THE MONKEY THAT WOULD NOT KILL
THE MONKEY
THAT WOULD NOT KILL
BY
HENRY DRUMMOND

BY
LOUIS WAIN
NEW YORK
DODD, MEAD AND COMPANY
1915
Copyright, 1897,
By Dodd, Mead and Company
PREFACE
A few years ago, the readers of "Wee Willie Winkie" detected a new vein running through the Editorial Notes and announcements which prefaced the monthly collection of juvenile literary efforts, which made up their little Magazine.
There was an originality and a humour which they had not noticed before, and Competitions were suggested to them of a type for a repetition of which they clamoured.

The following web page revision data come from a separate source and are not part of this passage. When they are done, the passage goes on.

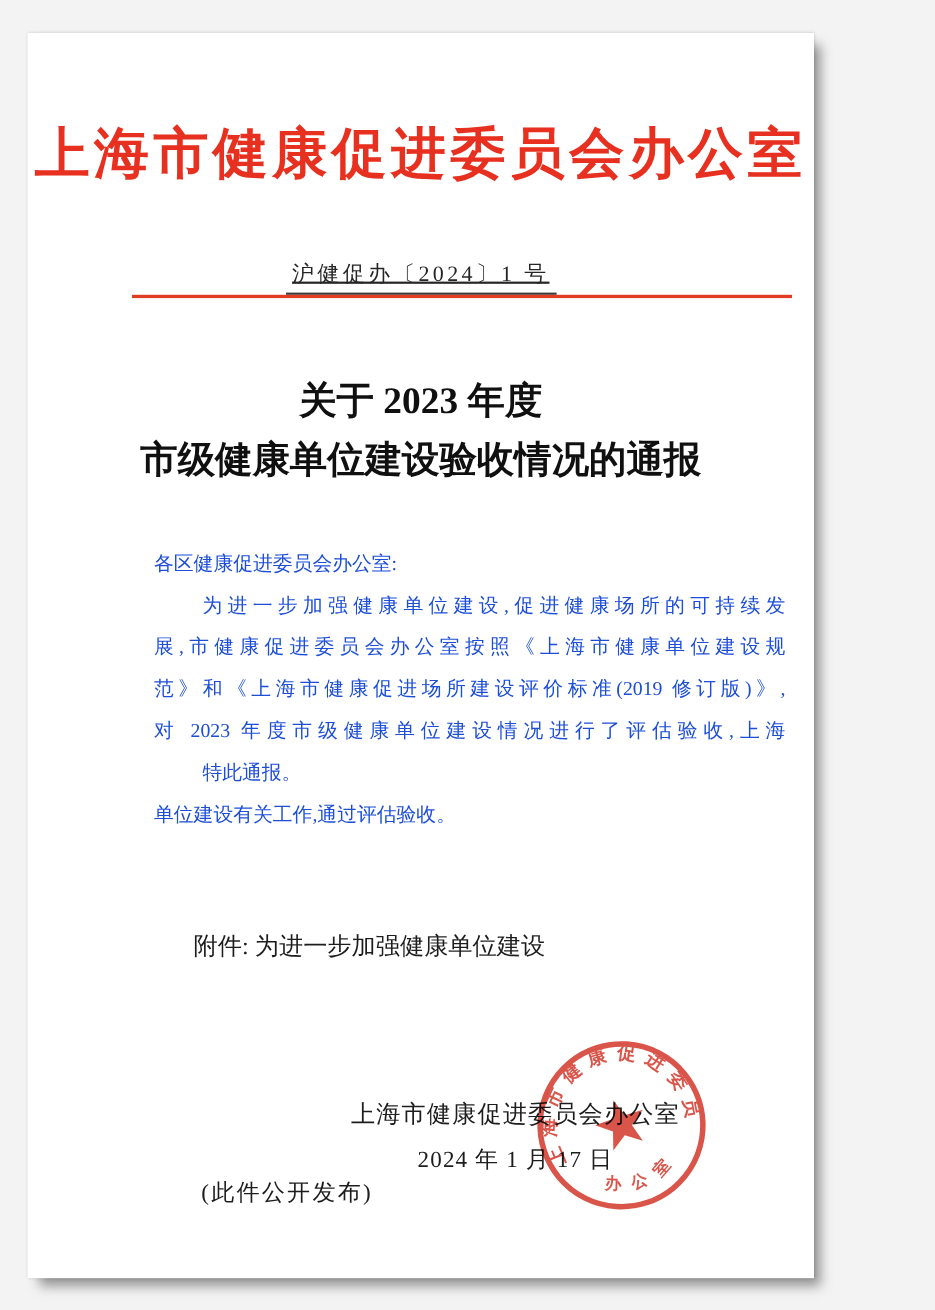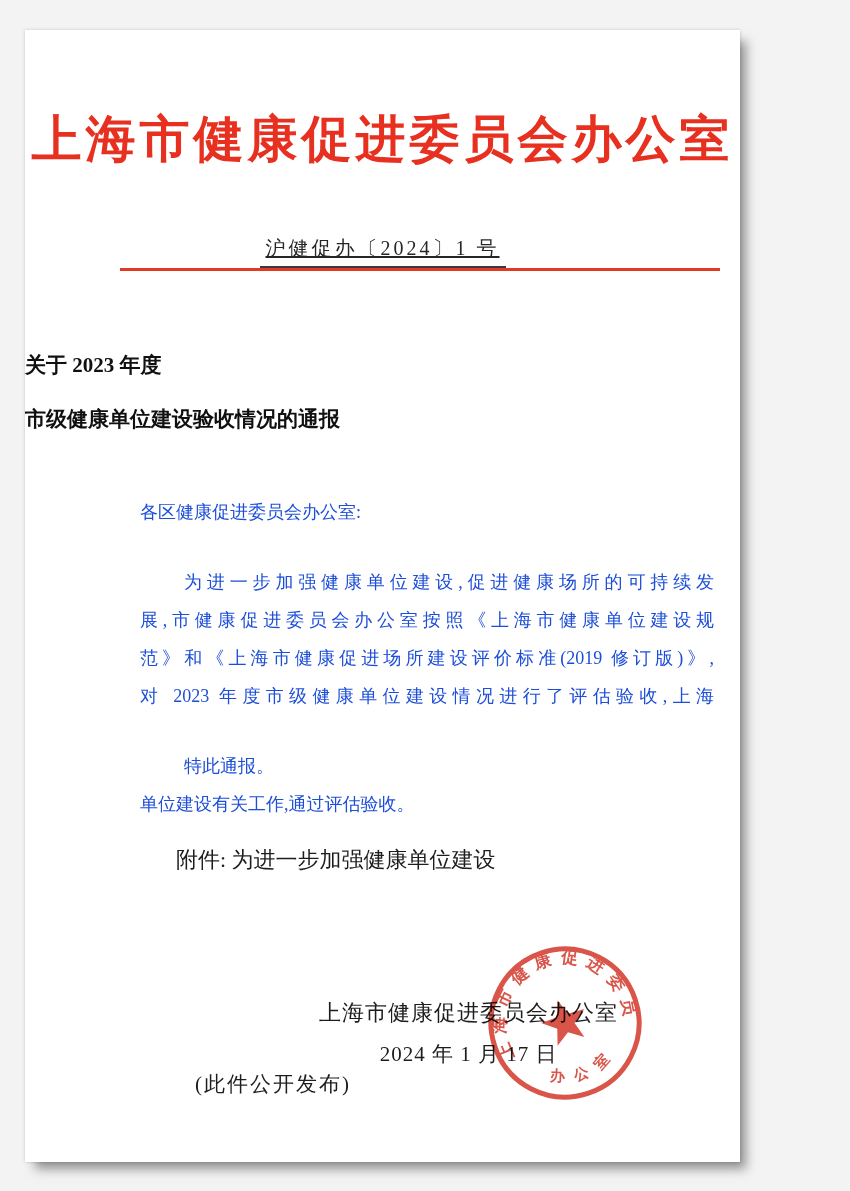"关于 2023 年度" .doc-title { font-size: 21px -> 34px; text-align: left -> center }
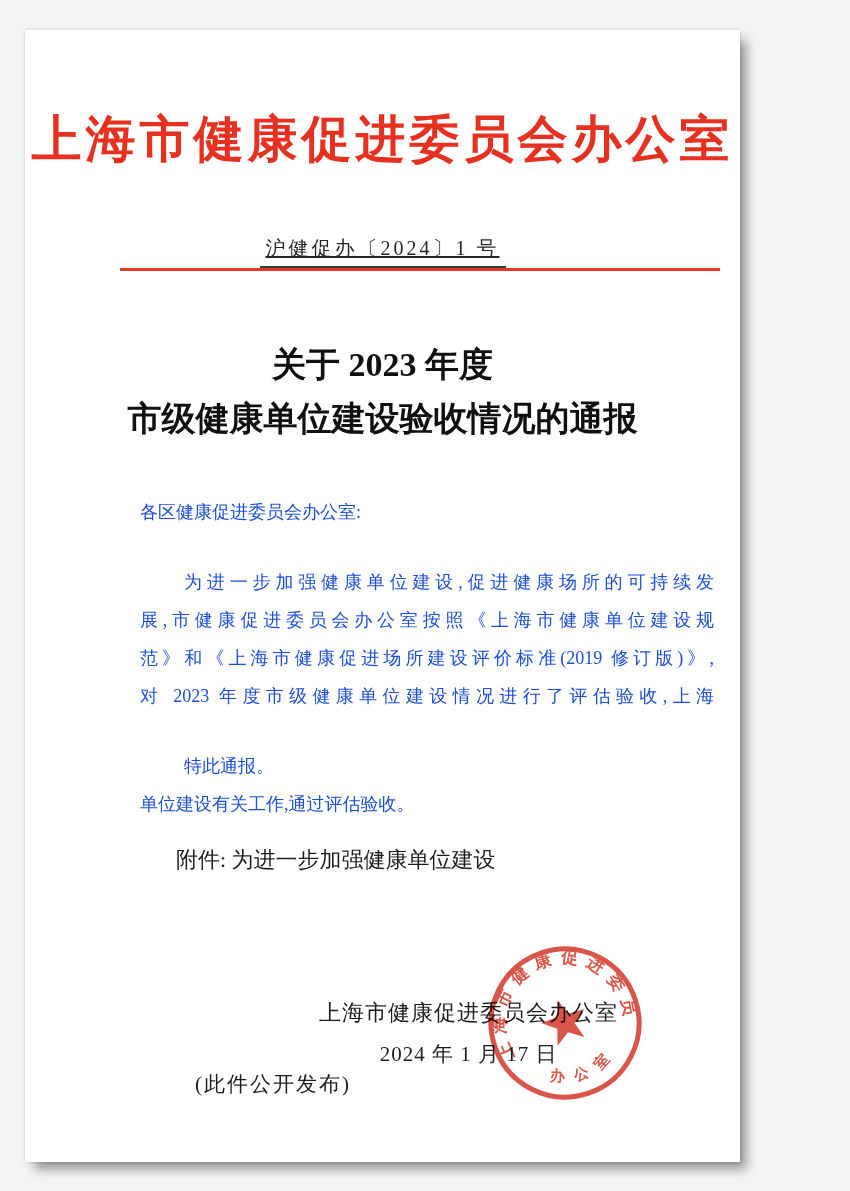"为进一步加强健康单位建设,促进健康场所的可持续发" .bodyline.indent { margin-top: 32px -> none }
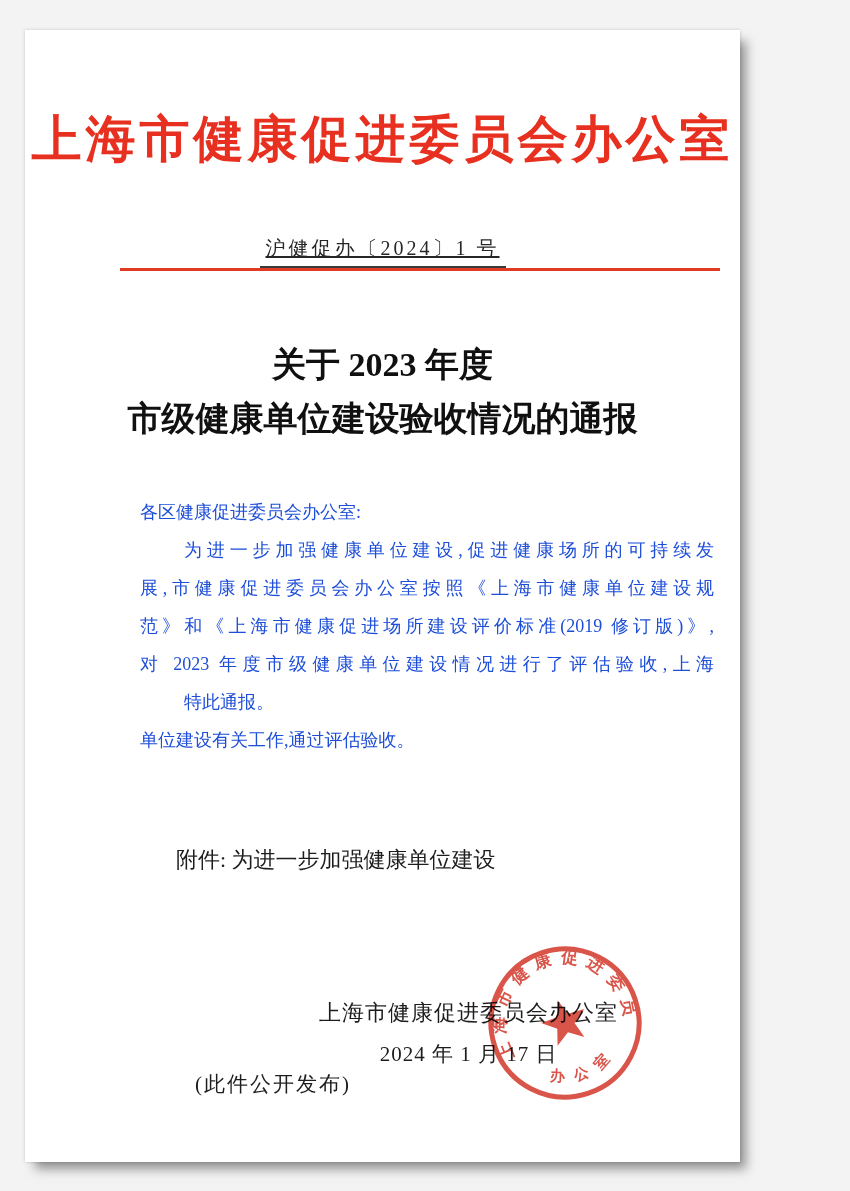"(此件公开发布)" .footer-note { margin-left: 12px -> none }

And then presently a new serial story began, and the hairbreadth escapes of that immortal Monkey which it recorded were breathlessly followed by Wee Willie Winkie's army of bairns all over the world; and when it was concluded, so numerous were the entreaties for a sequel, that compulsion had to be resorted to in order to secure the revelation of the later life of the hero under a new name.
And now at last the Editors who were responsible for the periodical referred to have to make a confession.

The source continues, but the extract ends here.